If you visit universities on both sides of the border, you'll see that there's still much more emphasis placed on understanding the West rather than understanding each other, despite sharing a border and being the two largest countries by population in the world.

While it's important to understand developments in the US - I agree - let's not forget that the US isn't the model. We need an Asian perspective. That's why I'm very glad to be here with two professors who are promoting India studies in China, and with Mr. Saqib, who is promoting the thought of China in India. We need more of this collaboration, much more of this kind of seriousness of purpose.

GT: What are the possible trajectories for the China-India-US triangle in Modi's third term in office? And in turn, how will that impact China-India ties?

There's a big possibility of a significant triangular relationship emerging among China, the US and India - it could be a relationship among the world's top three economies - this would be the first time in human history. 

Currently, however, this relationship isn't fully triangular because India is on the American side rather than being equidistant between China and the US. Maybe in the next five years, there could be progress toward a more balanced triangular relationship. The US-India relationship, meanwhile, is likely to remain complex and multi-faceted rather than a simple straightforward bilateral interaction. 

Hu: I think trilateral relations are, and will be, unevenly developed, especially with two bilateral relations, namely China-India and China-US, having hit rock bottom, while India-US relations still hold potential for further development. The US could be the most disturbing factor in the trilateral relations, particularly with the US government persisting with its strategy of outcompeting China over the next five years. Therefore, relations among these three countries may encounter numerous challenges.

Prashad: I have great concerns regarding Modi and his government's political direction. However, I deeply admire Minister of External Affairs S. Jaishankar. His strength lies in his role as secretary of external affairs at a time when India has to balance a number of different changes in the world. 

For instance, when Russia entered Ukraine in 2022, India couldn't break with Russia and side with the West. If it did, it would have faced a doubling of food and fuel prices. India was getting discounted fuel from Russia. Jaishankar managed this well, with extraordinary skill, maintaining India's relationship with Russia without breaking with the US. 

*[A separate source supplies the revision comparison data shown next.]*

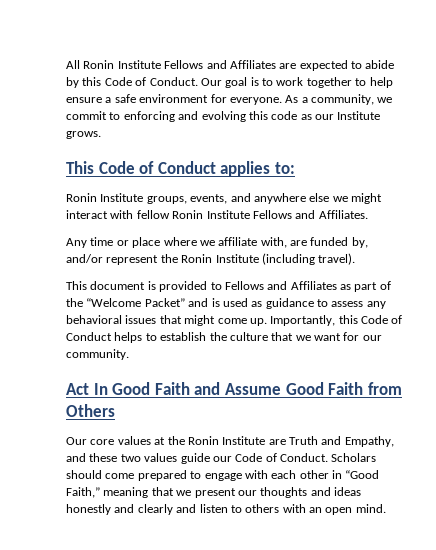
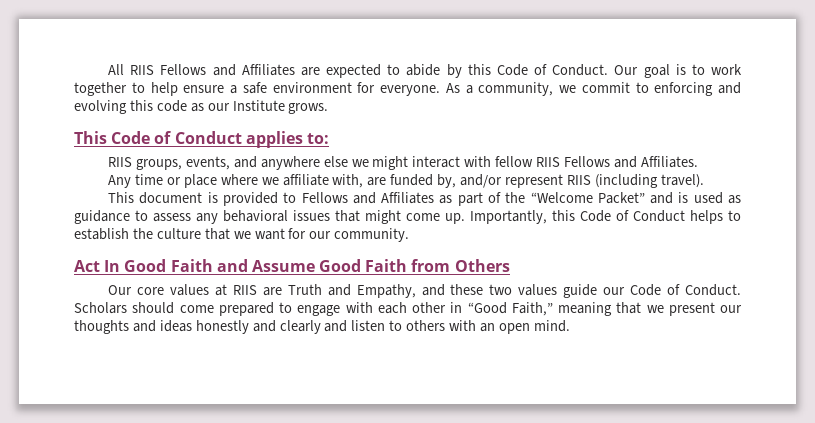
- All Ronin Institute Fellows and Affiliates are expected to abide by this Code of Conduct.
+ All RIIS Fellows and Affiliates are expected to abide by this Code of Conduct.
- Ronin Institute groups, events, and anywhere else we might interact with fellow Ronin Institute Fellows and Affiliates.
+ RIIS groups, events, and anywhere else we might interact with fellow RIIS Fellows and Affiliates.
- Any time or place where we affiliate with, are funded by, and/or represent the Ronin Institute (including travel).
+ Any time or place where we affiliate with, are funded by, and/or represent RIIS (including travel).
- Our core values at the Ronin Institute are Truth and Empathy, and these two values guide our Code of Conduct.
+ Our core values at RIIS are Truth and Empathy, and these two values guide our Code of Conduct.

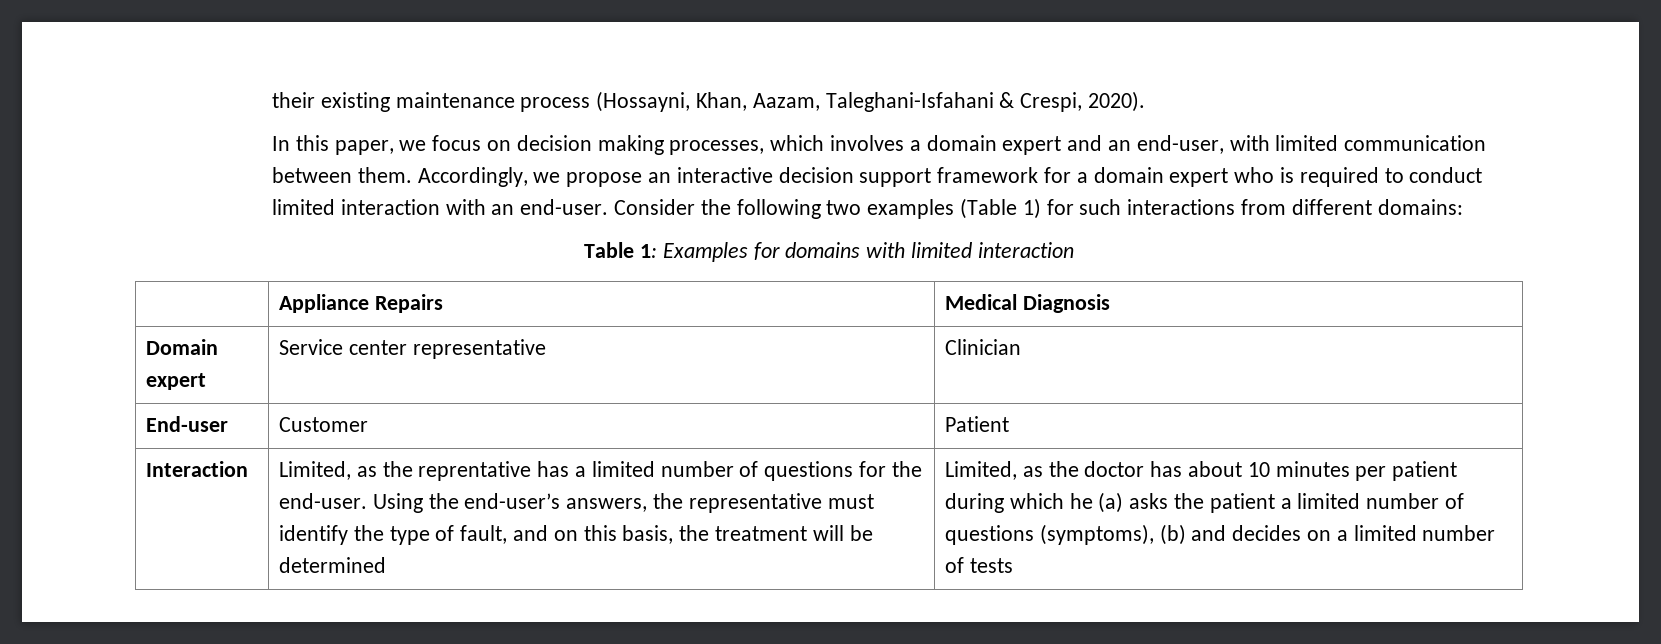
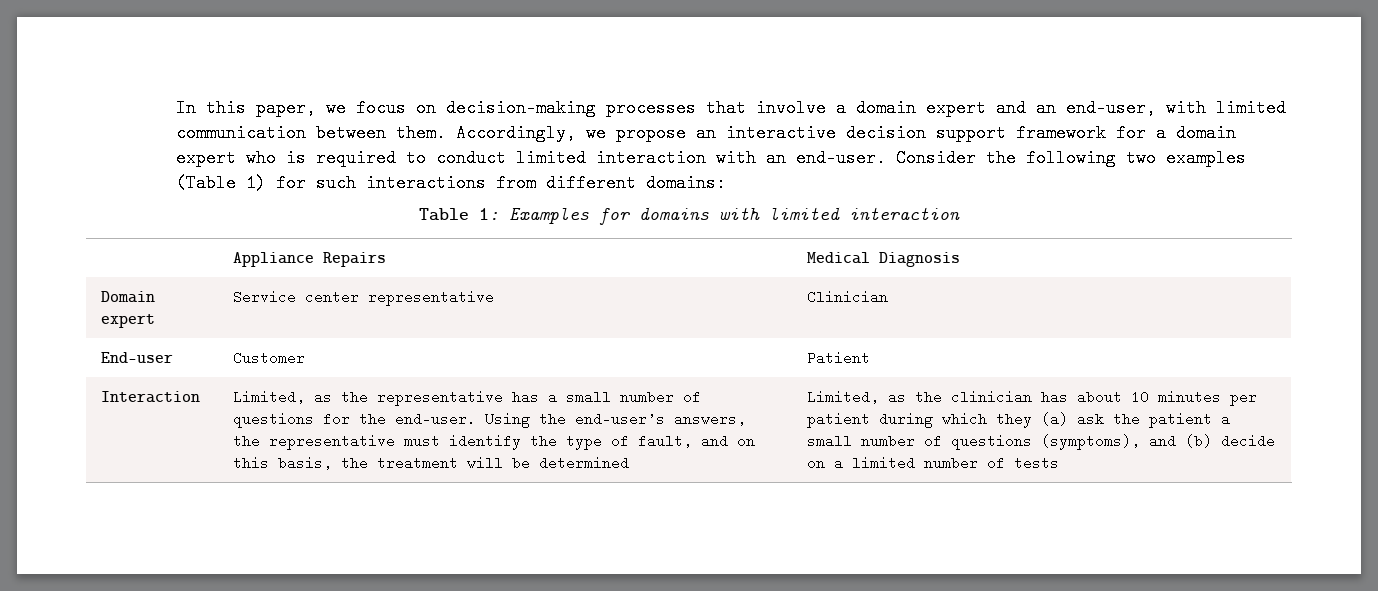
- their existing maintenance process (Hossayni, Khan, Aazam, Taleghani-Isfahani & Crespi, 2020).
- In this paper, we focus on decision making processes, which involves a domain expert and an end-user, with limited communication between them.
+ In this paper, we focus on decision-making processes that involve a domain expert and an end-user, with limited communication between them.
- Limited, as the reprentative has a limited number of questions for the end-user.
+ Limited, as the representative has a small number of questions for the end-user.
- Limited, as the doctor has about 10 minutes per patient during which he (a) asks the patient a limited number of questions (symptoms), (b) and decides on a limited number of tests
+ Limited, as the clinician has about 10 minutes per patient during which they (a) ask the patient a small number of questions (symptoms), and (b) decide on a limited number of tests

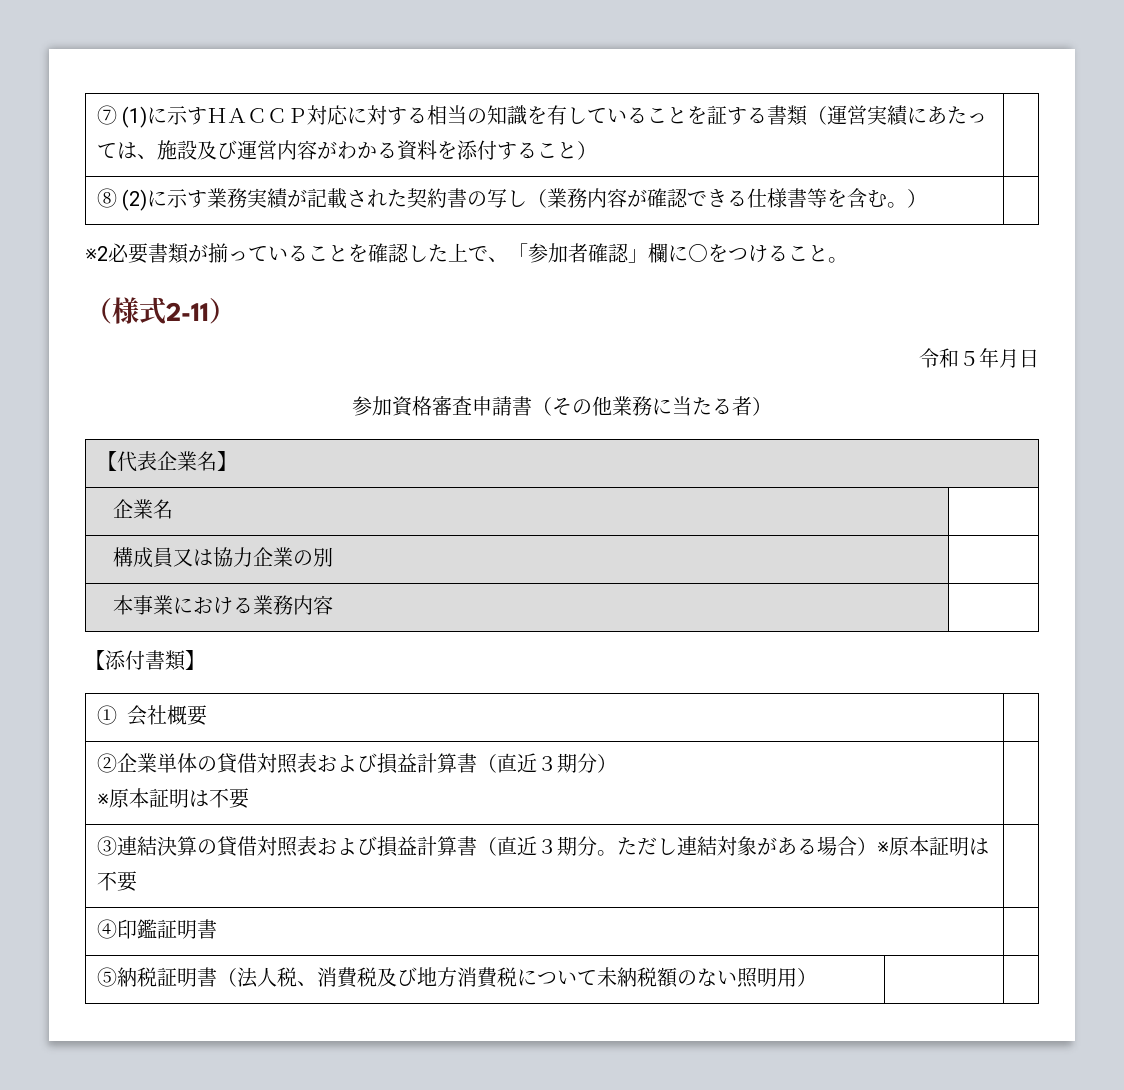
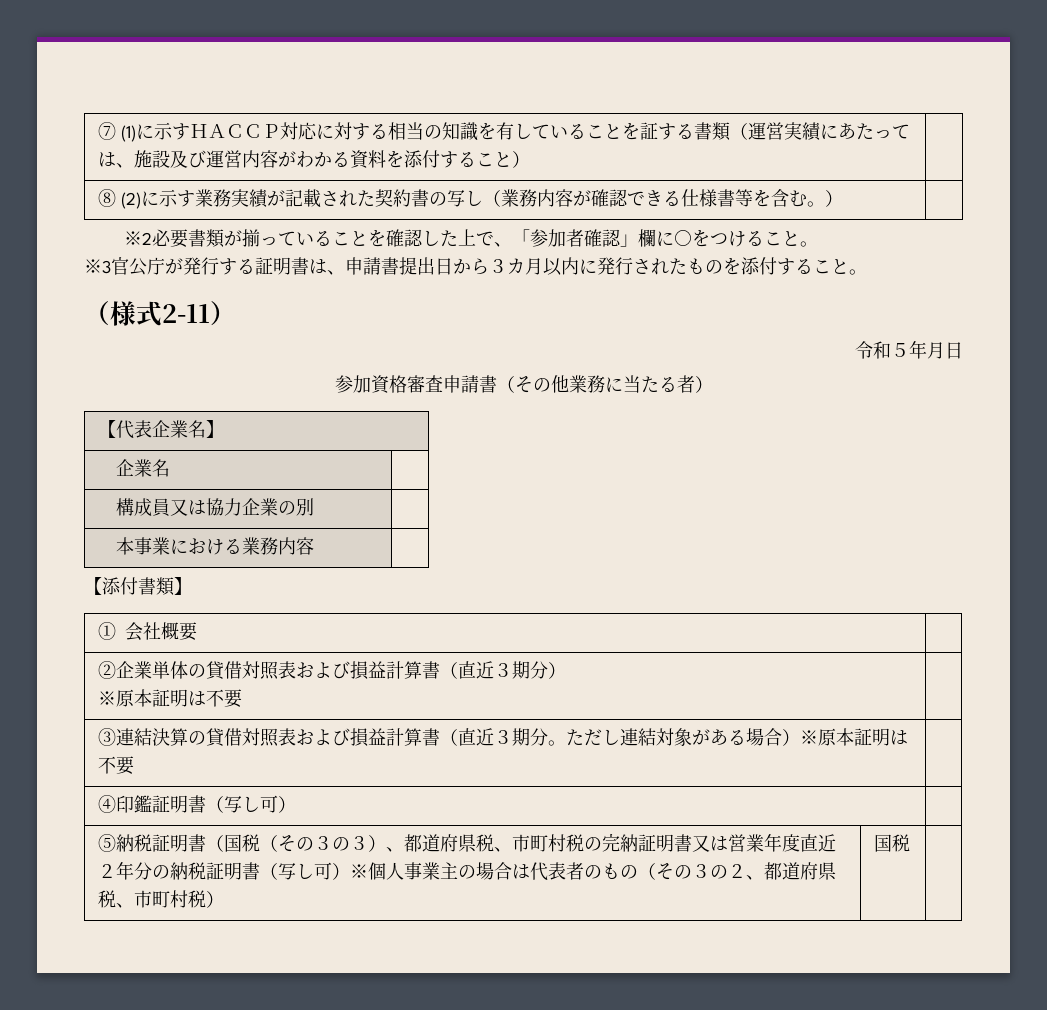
+ ※3官公庁が発行する証明書は、申請書提出日から３カ月以内に発行されたものを添付すること。
- ④印鑑証明書 |
+ ④印鑑証明書（写し可） |
- ⑤納税証明書（法人税、消費税及び地方消費税について未納税額のない照明用）
+ ⑤納税証明書（国税（その３の３）、都道府県税、市町村税の完納証明書又は営業年度直近２年分の納税証明書（写し可）※個人事業主の場合は代表者のもの（その３の２、都道府県税、市町村税） | 国税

On the other hand, India is benefiting from a shift in global sentiment within the Global South. For example, South Africa is taking Israel to the International Court of Justice. During the Gaza conflict, India notably did not align with Israel. Instead, India took the same position as China, advocating for a two-state solution. This stance was unexpected, especially considering Prime Minister Modi's personal ties with Israeli Prime Minister Netanyahu. India's alignment with China in this matter underscores its sensitivity to global shifts and its concern for humanitarian issues.

It's not a question of whether (India will lean toward) Beijing or Washington. That's an outdated camp mentality, outdated Cold War thinking. India wants to put its national interest first, and I tend to agree, that's the best way to develop a non-aligned foreign policy. 

Saqib: It is a complex relationship, and India is in a tight spot. The US wants India to align with the US in the South China Sea affairs and against China. China wants India to collaborate on projects like the Belt and Road Initiative (BRI) and other Global South affairs, uplifting Asia and beyond. We are really confused and unsure about what to do. However, to some extent, India has realized that the US is not a dependable partner. I can see India coming back to its senses and toward Asia.

Sooner or later, the US will also realize that it cannot be the sole superpower and that a multilateral system is coming. For that, the US would probably want relationships with India, China, and other developing countries. I believe we should start with Indian civil society to initiate or promote dialogues between China and the US to address certain issues.